ゴーホーム。

 何をやっていても「早く家に帰りたい」と思う。そういうこどもであり、大人だった(今も、そういう部分がなくはない)。つまらないこともある。楽しいこともある。外を走り回って時間を忘れて遊ぶ。気のおけない仲間との楽しい飲み会。大好きな女の子とのデート。家に帰っても何があるわけじゃない。それでも家に帰りたいと思ったのはなぜなのか? 《カサカサッと窓ガラスを打つ音がして、窓を見やった。また雪が降りだしている。眠りに落ちつつ見つめると、ひらひら舞う銀色と黒の雪が、灯火の中を斜めに降り落ちる。自分も西へ向う旅に出る時が来たのだ。そう、新聞の伝えるとおりだ。雪はアイルランド全土に降っている。暗い中央平原のすみずみまで、立木のない丘陵に舞い降り、アレンの沼地にそっと舞い降り、もっと西方、暗く逆立つシャノン川の波の上にそっと舞い降りている。マイケル・フェアリーの埋葬されている侘しい丘上の教会墓地のすみずみにも舞い降りている。歪んだ十字架や墓石の上に、小さな門の槍の上に、実のない荊の上に、ひらひら舞い落ちては厚く積っている。雪がかすかに音立てて宇宙の彼方から舞い降り、生けるものと死せるものの上にあまねく、そのすべての最期の降下のごとく、かすかに音立てて降り落ちるのを聞きながら、彼の魂はゆっくりと感覚を失っていた。》*1家に帰るとさっきまでの喧噪を「消化」するための時間を要する。つまり、二時間は寝られない。だから眠るまえに本を読むのかもしれない。たとえば書き出しはこんなふうだ。
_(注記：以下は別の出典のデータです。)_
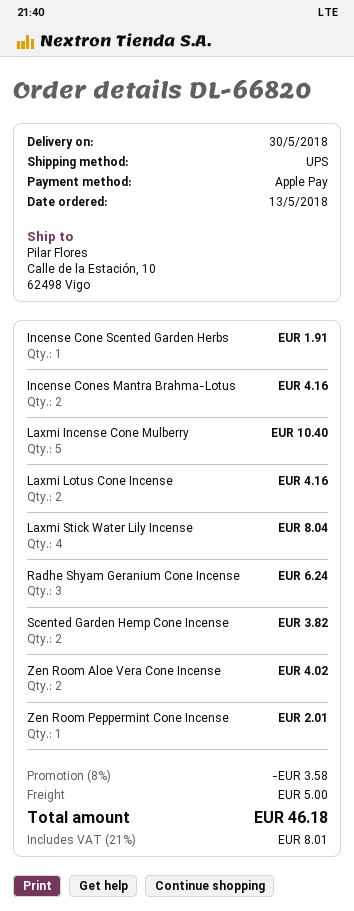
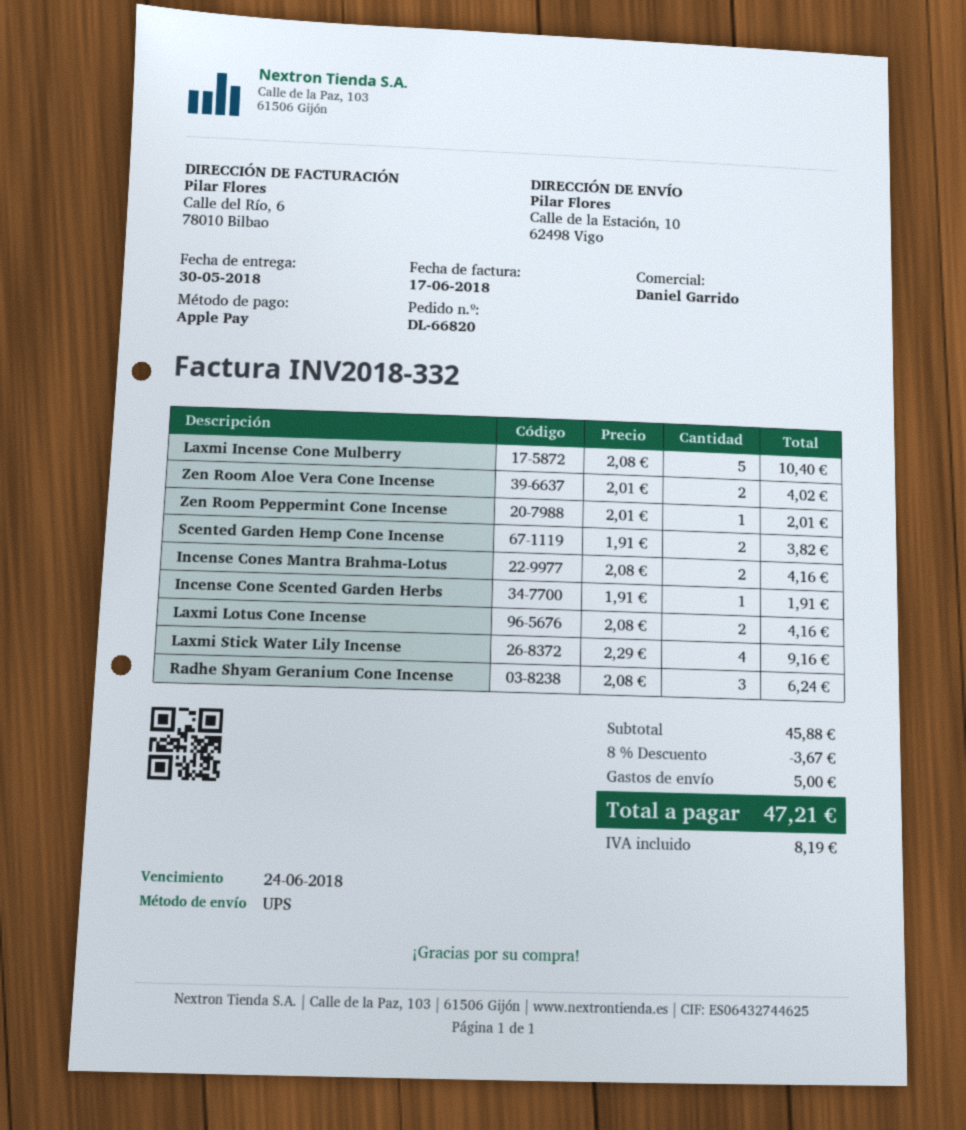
Laxmi Stick Water Lily Incense: 4 for 8.04 -> 4 for 9.16
discount: 8% = 3.58 -> 8% = 3.67
tax: 8.01 -> 8.19
total: 46.18 -> 47.21

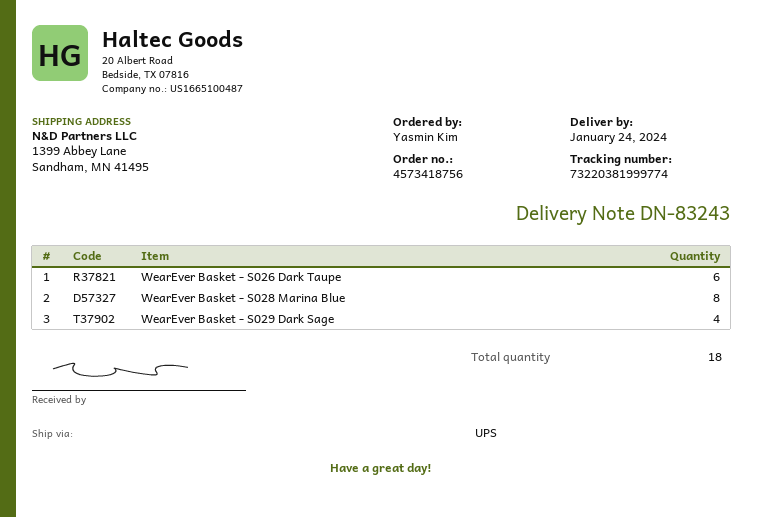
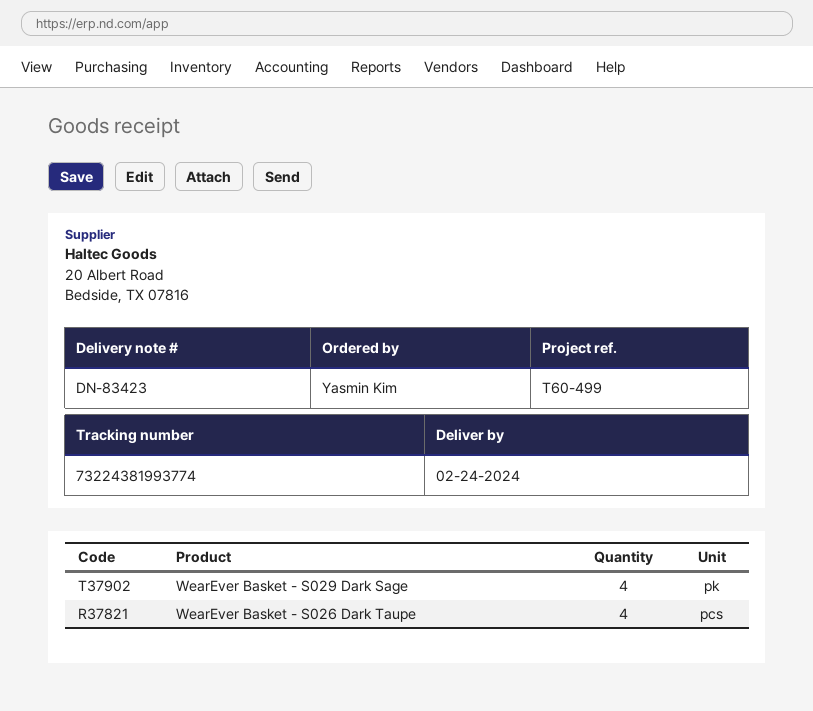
delivery note number: DN-83243 -> DN-83423
delivery date: 2024-01-24 -> 2024-02-24
tracking number: 73220381999774 -> 73224381993774
WearEver Basket - S026 Dark Taupe: 6 -> 4
WearEver Basket - S028 Marina Blue: 8 -> none

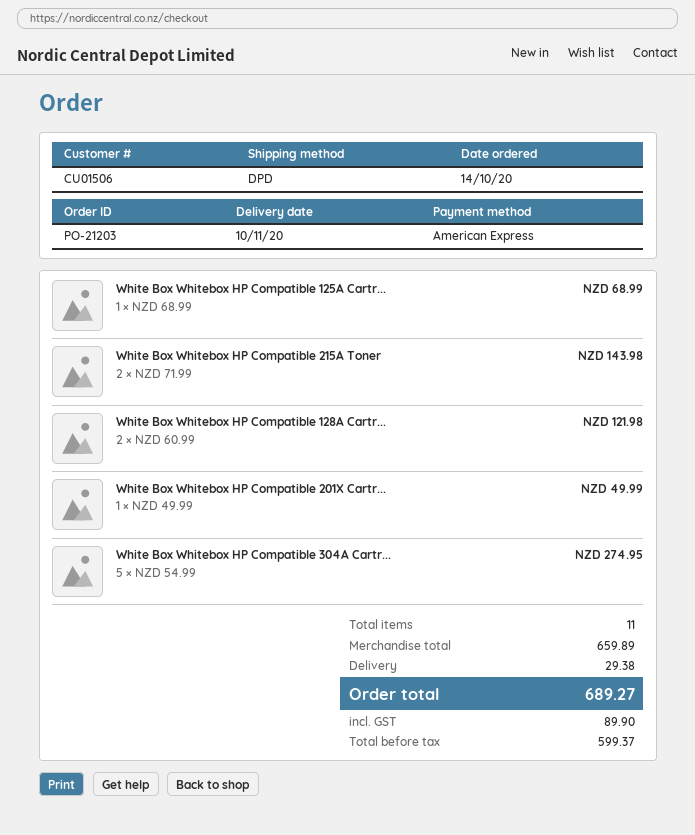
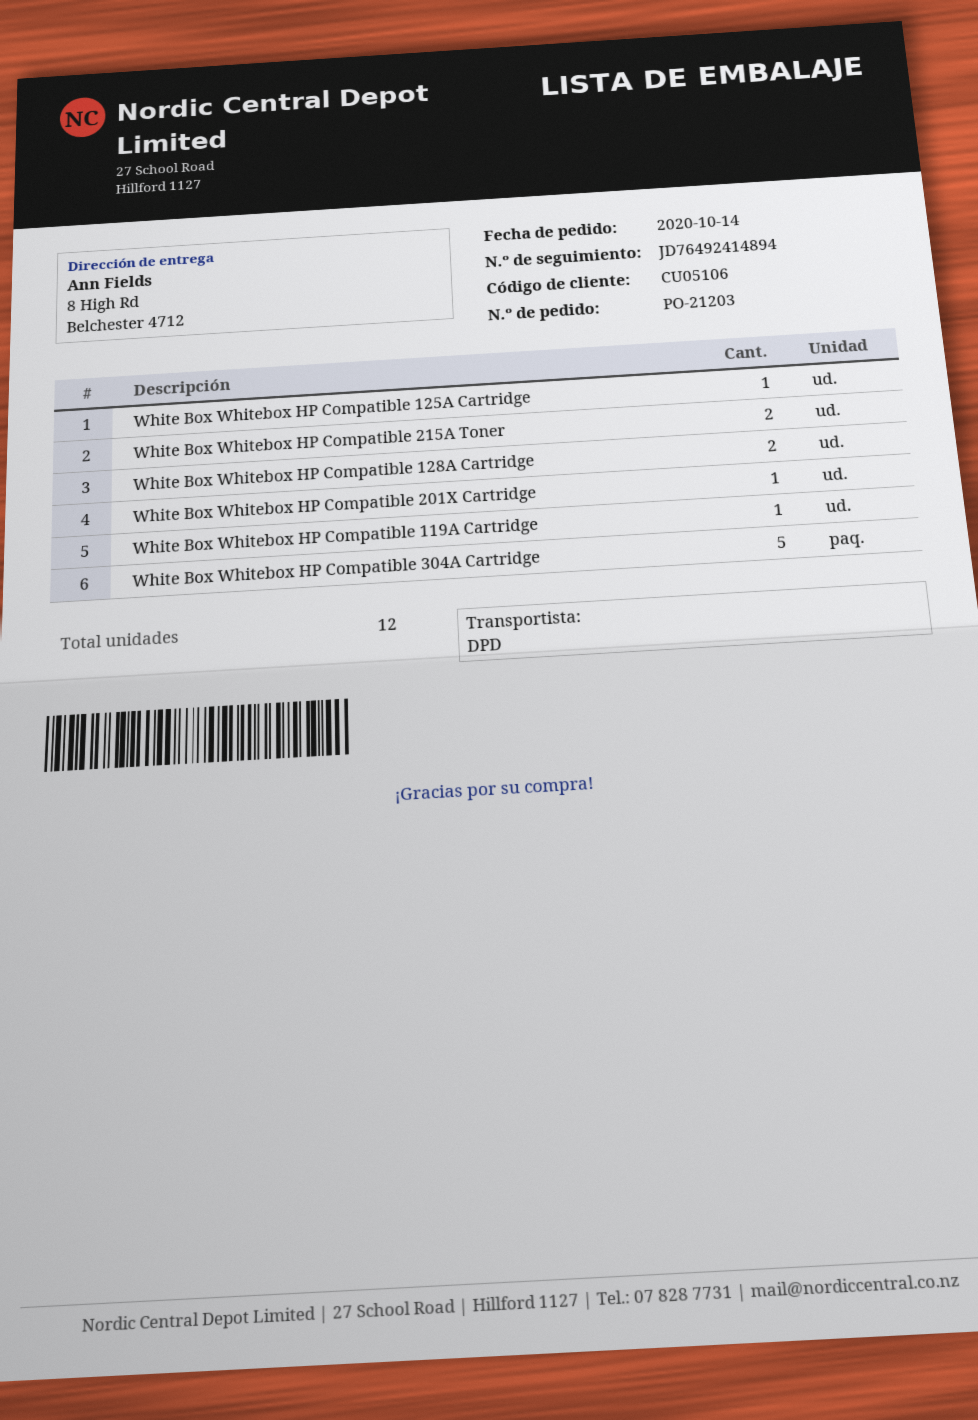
customer number: CU01506 -> CU05106
White Box Whitebox HP Compatible 119A Cartridge: none -> 1
total quantity: 11 -> 12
《火星人がやってくることにたいして、地球の人間に心構えができていなかったとすれば、それは地球人の側に罪がある。》*2外に出て行きたくないとき、人に会いたくないときに読みたくなるのはエッセイや批評じゃなくて小説だろう。でも小説を読みたいのは、その読んだ内容を人に話したいわけじゃなくても、私が社会性を持った人間であり(荒川修作のいうところの「間」(あいだ)の「人」)、それを読んだあと、というかそのあとの人生のなかでずっと、人と会って話したり人と人との間で生活していくからだろう。